* ACTIVITY *
From the data that follows, print exactly the lines starting at the one containing "total: 106.38 -> 154.55" and ending at the one containing "Beauty Haarborstel: 10"; include both of them and nothing more.

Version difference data
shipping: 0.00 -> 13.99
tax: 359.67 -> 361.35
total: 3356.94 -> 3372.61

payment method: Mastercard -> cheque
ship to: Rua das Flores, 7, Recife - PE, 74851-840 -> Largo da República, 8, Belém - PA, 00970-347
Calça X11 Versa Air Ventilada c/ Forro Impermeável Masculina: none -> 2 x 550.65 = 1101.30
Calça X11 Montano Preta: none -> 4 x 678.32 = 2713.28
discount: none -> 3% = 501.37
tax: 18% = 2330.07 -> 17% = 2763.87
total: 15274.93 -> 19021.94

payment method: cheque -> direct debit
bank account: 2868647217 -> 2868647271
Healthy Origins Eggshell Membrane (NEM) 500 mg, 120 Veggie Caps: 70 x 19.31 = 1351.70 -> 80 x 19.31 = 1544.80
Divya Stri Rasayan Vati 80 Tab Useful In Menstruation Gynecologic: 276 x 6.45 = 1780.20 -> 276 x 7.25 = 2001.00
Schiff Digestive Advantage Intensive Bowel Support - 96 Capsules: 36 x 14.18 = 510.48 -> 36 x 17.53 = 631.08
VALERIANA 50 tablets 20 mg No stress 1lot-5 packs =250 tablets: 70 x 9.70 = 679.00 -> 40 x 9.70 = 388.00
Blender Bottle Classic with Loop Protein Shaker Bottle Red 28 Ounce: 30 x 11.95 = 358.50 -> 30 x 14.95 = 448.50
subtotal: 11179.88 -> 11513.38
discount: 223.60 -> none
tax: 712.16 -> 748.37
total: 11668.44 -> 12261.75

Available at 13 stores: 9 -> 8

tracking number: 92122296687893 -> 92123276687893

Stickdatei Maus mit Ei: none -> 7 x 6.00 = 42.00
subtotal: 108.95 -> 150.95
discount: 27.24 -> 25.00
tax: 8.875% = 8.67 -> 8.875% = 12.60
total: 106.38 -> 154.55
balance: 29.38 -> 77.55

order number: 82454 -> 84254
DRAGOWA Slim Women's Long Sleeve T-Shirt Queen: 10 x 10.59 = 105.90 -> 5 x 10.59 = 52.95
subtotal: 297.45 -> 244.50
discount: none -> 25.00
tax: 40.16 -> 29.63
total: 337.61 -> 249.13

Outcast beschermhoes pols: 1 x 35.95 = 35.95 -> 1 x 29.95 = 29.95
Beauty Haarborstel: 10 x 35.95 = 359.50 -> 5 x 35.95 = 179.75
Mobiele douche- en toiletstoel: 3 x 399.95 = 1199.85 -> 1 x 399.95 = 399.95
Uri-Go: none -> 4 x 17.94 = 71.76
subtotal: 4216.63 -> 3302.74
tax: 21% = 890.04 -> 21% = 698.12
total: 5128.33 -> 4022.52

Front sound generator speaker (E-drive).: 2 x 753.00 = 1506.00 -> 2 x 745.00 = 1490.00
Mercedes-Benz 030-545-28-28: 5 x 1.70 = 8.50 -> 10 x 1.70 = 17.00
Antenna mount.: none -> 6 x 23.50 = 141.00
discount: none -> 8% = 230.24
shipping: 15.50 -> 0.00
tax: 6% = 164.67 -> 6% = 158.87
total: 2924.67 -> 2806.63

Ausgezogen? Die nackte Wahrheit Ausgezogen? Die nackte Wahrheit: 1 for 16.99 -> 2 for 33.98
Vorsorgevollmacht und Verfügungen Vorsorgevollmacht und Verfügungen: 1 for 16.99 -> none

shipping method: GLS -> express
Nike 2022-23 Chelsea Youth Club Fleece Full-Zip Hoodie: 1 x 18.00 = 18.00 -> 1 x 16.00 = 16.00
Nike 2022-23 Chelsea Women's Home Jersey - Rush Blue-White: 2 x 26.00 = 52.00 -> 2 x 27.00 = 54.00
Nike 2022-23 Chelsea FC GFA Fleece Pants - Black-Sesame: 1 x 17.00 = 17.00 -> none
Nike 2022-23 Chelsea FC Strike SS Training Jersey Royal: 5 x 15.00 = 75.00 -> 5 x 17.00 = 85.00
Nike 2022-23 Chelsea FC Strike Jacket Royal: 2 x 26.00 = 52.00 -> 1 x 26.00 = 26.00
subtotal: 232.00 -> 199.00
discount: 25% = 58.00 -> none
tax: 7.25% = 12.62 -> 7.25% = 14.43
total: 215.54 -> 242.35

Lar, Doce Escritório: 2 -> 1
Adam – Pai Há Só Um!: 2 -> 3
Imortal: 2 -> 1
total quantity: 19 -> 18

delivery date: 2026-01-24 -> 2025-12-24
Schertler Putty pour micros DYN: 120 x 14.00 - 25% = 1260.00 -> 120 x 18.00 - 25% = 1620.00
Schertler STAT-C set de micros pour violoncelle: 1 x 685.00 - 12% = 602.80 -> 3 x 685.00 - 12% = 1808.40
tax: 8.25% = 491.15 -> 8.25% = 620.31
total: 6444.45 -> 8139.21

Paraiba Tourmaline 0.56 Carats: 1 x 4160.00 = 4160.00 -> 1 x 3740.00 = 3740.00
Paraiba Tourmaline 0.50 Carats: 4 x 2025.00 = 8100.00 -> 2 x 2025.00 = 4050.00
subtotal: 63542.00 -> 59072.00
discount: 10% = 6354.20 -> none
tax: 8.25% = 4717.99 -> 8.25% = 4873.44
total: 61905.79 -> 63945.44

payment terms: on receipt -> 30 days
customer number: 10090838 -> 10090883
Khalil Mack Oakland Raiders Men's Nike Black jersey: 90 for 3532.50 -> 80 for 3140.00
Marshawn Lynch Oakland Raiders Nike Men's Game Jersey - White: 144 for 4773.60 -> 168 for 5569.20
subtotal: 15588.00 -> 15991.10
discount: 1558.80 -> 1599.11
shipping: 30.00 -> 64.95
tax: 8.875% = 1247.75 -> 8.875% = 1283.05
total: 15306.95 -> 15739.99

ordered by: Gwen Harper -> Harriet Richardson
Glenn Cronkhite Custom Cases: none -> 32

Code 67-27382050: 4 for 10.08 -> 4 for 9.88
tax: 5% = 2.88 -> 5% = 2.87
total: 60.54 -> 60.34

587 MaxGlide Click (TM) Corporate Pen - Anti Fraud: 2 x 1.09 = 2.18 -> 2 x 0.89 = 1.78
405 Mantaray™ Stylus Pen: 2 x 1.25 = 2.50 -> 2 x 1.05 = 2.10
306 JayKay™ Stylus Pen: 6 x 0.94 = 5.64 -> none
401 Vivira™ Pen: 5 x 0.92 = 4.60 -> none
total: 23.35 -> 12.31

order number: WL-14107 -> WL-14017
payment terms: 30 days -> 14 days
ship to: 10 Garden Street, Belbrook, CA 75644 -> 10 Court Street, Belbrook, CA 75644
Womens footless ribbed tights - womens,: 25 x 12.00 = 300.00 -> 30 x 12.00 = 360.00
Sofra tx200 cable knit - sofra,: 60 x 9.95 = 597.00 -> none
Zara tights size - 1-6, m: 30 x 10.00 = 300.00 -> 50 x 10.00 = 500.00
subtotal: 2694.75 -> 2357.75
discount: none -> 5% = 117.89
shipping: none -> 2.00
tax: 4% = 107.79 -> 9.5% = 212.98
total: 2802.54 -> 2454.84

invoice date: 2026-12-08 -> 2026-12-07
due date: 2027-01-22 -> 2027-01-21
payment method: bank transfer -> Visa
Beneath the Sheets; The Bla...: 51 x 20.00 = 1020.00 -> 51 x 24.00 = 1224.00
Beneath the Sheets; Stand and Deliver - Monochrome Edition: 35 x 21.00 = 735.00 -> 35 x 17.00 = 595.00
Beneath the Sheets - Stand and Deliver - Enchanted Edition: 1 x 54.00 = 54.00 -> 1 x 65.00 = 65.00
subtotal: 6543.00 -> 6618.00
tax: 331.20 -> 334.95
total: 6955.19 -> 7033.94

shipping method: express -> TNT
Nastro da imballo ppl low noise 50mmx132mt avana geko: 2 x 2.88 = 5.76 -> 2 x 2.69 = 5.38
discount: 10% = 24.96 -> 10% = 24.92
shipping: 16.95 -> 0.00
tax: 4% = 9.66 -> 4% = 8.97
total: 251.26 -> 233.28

* EXERCISE RESPONSE *
total: 106.38 -> 154.55
balance: 29.38 -> 77.55

order number: 82454 -> 84254
DRAGOWA Slim Women's Long Sleeve T-Shirt Queen: 10 x 10.59 = 105.90 -> 5 x 10.59 = 52.95
subtotal: 297.45 -> 244.50
discount: none -> 25.00
tax: 40.16 -> 29.63
total: 337.61 -> 249.13

Outcast beschermhoes pols: 1 x 35.95 = 35.95 -> 1 x 29.95 = 29.95
Beauty Haarborstel: 10 x 35.95 = 359.50 -> 5 x 35.95 = 179.75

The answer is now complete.